[User interface change data]
-----

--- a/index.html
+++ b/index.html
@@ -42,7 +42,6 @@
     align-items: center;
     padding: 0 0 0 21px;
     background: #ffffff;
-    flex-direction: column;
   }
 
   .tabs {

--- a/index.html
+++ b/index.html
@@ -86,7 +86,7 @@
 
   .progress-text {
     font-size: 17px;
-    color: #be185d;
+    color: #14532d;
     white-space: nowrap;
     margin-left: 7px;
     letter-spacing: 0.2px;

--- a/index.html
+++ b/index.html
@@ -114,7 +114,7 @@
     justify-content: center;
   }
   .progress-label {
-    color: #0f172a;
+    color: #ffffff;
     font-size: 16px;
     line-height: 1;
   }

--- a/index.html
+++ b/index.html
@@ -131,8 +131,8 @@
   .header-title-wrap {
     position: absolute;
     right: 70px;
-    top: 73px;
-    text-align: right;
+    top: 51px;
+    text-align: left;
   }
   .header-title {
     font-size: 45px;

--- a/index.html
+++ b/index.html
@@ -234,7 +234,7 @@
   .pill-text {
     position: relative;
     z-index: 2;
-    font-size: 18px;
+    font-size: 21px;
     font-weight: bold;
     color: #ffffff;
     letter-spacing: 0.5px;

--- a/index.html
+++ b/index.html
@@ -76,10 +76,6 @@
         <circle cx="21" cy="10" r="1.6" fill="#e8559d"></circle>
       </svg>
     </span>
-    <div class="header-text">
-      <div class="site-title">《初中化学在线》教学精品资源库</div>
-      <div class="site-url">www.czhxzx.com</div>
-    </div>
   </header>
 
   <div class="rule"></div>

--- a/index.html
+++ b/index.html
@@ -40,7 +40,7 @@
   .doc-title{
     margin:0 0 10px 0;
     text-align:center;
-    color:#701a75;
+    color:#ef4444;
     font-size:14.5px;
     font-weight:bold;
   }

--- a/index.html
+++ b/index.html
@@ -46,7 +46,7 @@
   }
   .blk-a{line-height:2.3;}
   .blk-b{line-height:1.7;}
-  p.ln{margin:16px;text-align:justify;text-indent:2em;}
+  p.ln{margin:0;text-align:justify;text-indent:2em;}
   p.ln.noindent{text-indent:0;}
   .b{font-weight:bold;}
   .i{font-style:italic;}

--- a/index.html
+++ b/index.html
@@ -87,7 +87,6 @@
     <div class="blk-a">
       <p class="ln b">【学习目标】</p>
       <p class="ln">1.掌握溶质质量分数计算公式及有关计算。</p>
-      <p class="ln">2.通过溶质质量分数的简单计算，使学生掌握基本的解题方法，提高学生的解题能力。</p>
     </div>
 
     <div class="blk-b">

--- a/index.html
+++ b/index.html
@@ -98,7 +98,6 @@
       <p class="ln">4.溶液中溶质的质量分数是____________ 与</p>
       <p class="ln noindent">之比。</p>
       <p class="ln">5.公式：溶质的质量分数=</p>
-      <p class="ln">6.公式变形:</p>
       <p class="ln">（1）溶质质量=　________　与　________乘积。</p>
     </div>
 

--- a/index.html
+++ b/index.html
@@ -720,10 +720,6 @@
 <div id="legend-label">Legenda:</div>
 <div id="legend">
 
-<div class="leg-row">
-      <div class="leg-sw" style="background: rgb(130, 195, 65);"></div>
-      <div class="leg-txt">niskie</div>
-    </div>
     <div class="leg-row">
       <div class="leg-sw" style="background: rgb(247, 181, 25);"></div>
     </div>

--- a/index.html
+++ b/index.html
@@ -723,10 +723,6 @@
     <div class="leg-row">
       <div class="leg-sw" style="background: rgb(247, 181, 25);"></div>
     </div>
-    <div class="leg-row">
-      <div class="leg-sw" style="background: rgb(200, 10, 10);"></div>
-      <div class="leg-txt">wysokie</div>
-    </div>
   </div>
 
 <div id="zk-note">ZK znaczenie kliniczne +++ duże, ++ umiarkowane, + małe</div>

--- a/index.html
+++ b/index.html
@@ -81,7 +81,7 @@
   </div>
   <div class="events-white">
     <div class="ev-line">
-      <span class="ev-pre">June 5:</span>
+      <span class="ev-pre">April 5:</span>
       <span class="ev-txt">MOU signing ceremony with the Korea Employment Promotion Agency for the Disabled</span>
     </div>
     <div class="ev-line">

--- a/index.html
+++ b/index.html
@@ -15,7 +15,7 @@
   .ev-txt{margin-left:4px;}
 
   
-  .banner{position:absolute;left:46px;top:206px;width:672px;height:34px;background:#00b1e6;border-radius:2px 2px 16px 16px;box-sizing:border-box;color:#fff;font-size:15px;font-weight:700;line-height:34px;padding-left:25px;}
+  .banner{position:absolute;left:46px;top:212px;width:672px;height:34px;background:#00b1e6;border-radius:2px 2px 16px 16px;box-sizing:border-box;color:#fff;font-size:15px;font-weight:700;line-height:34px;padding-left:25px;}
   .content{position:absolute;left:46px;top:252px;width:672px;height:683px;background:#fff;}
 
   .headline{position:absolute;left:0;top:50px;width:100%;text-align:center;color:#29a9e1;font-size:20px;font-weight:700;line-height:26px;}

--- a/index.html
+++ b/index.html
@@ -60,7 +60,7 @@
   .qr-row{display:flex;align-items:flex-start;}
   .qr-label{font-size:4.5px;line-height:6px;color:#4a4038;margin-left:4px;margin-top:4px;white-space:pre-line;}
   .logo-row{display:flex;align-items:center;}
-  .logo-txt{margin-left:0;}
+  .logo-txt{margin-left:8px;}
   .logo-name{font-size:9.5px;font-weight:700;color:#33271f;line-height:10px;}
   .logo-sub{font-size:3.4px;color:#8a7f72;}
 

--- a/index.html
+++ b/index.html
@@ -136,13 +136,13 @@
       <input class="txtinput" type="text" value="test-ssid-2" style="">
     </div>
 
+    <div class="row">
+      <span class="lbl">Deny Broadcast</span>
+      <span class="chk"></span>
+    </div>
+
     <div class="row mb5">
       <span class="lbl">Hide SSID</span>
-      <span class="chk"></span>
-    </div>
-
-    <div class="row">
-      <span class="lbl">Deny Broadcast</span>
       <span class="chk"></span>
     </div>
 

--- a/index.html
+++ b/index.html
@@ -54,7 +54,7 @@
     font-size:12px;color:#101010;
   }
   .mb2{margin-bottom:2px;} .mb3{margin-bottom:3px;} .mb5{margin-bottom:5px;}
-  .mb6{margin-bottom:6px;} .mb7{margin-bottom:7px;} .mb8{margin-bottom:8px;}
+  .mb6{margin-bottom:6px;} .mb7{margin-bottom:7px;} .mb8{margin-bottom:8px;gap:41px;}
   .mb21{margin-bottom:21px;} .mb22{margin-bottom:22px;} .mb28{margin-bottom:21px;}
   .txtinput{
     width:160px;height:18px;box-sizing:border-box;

-----

Check each line of the records above for "display", and copy those that have it.

   .qr-row{display:flex;align-items:flex-start;}
   .logo-row{display:flex;align-items:center;}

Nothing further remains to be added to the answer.